Тем временем, Сережу, кажется, вполне удовлетворило и успокоило это неуклюжее объяснение.
— А знаешь, я, наверное, выпью чаю! — неожиданно согласился он. — Побуду с тобой до отъезда, у меня сегодня совершенно свободный вечер. У тебя вещи уже собраны?
— Собраны, конечно, — сказал Трубецкой, понятия не имевший, собрал ли он эти проклятые вещи.

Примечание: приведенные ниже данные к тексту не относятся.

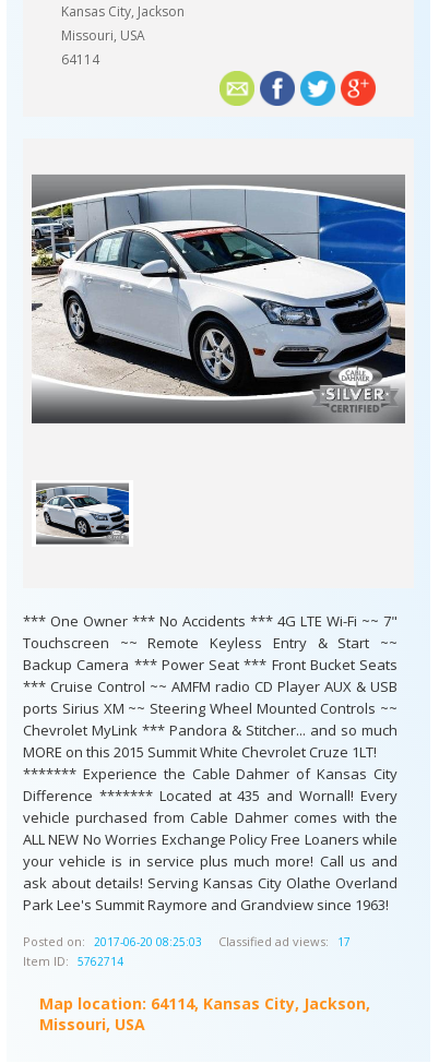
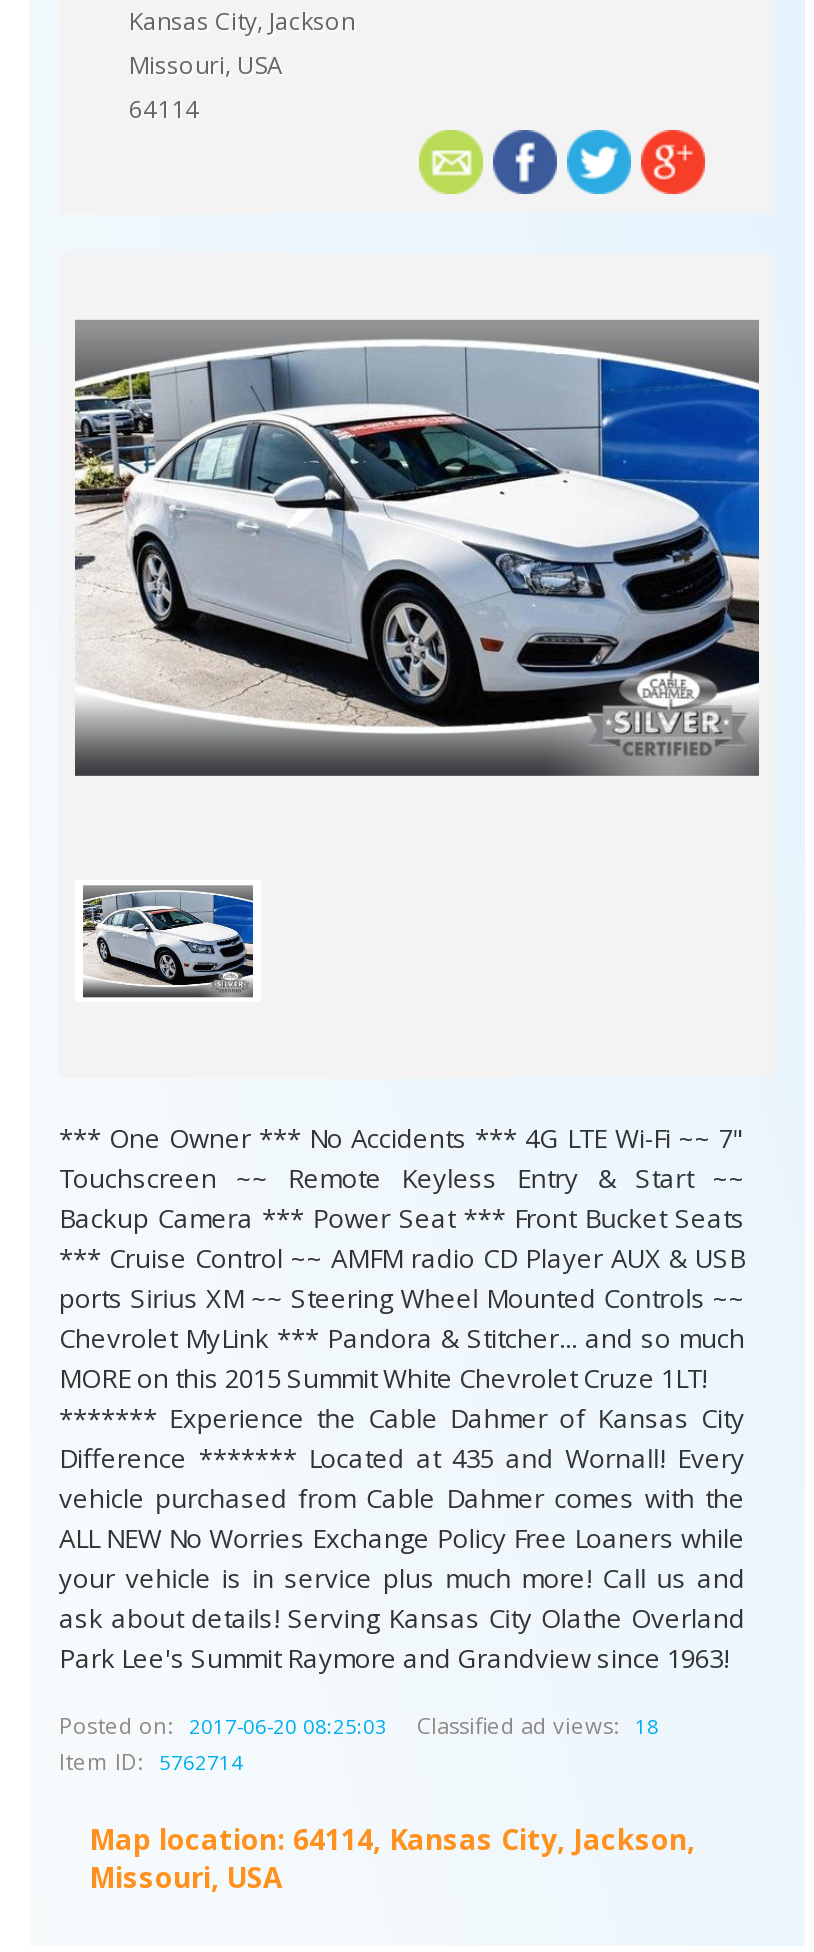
[218,933,351,950] Classified ad views: 17 -> [417,1710,659,1740] Classified ad views: 18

Он распорядился насчет чая, вспомнив зачем-то, что в другой такой же раз Сережа тоже не сразу согласился на чай. Трубецкой улыбнулся этому воспоминанию — и в этот миг его, словно пуля, прошило яркое осознание.
Он клялся все исправить, это так. Исправить — или умереть.

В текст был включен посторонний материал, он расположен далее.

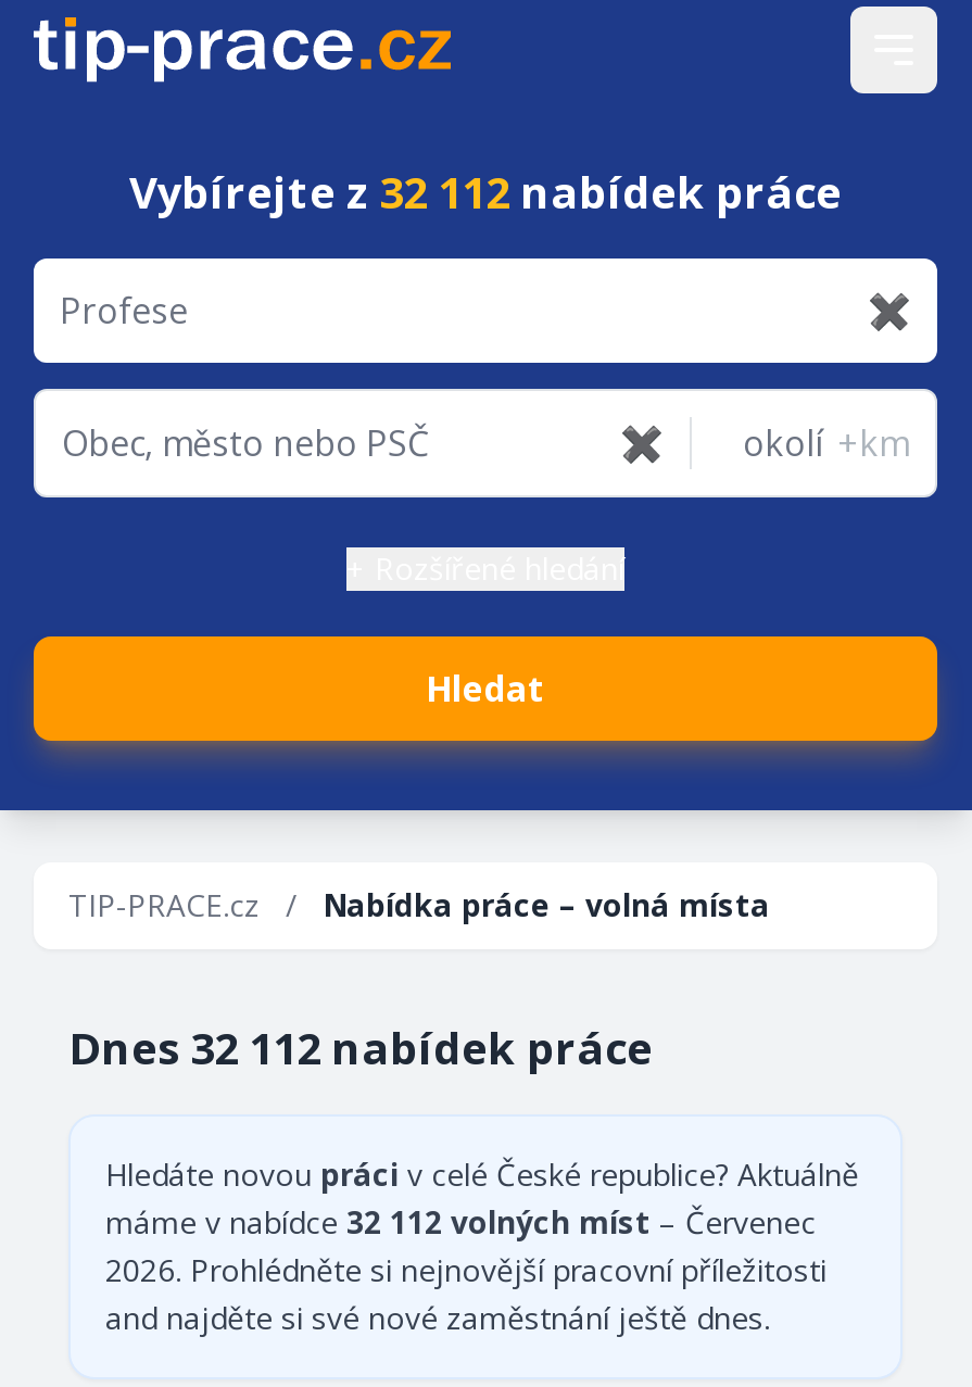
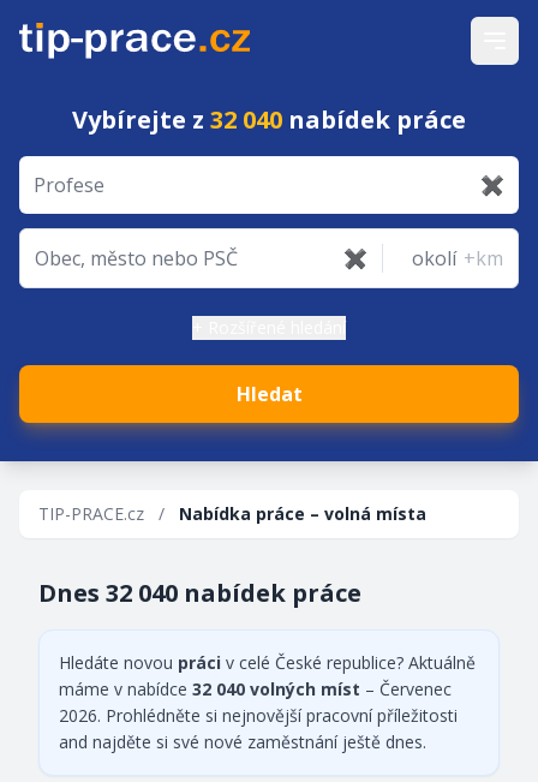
[129,163,842,222] Vybírejte z 32 112 nabídek práce -> [72,103,466,136] Vybírejte z 32 040 nabídek práce
[68,1019,653,1077] Dnes 32 112 nabídek práce -> [38,577,361,609] Dnes 32 040 nabídek práce
[105,1201,816,1243] máme v nabídce 32 112 volných míst – Červenec -> [59,677,452,700] máme v nabídce 32 040 volných míst – Červenec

Очевидно, смерть и была тем другим, правильным путем, которым следовало пройти до конца, а потом исчезнуть вместе, в один день. Пожалуй, выхода на Сенатскую будет достаточно для того, чтобы титула, царской милости и многочисленных связей не хватило для смягчения приговора.
В том, что восстание и в этом случае непременно потерпит поражение, Трубецкой больше не сомневался. Теперь, спустя годы, ему даже казалось, будто он всегда это знал, и участвовал в революционном прожекте лишь из пошлого тщеславия. Втайне ему, конечно, хотелось прослыть в памяти потомков особенным, героем-реформатором, сумевшим переломить стройный исторический ход событий. Занимаясь же делами общества, Трубецкой старался не думать об объективных частностях и, наверное, не верил до конца, что их разговоры однажды превратятся в действия, которые их всех и погубят. Если б верил, уж наверное поступил бы иначе.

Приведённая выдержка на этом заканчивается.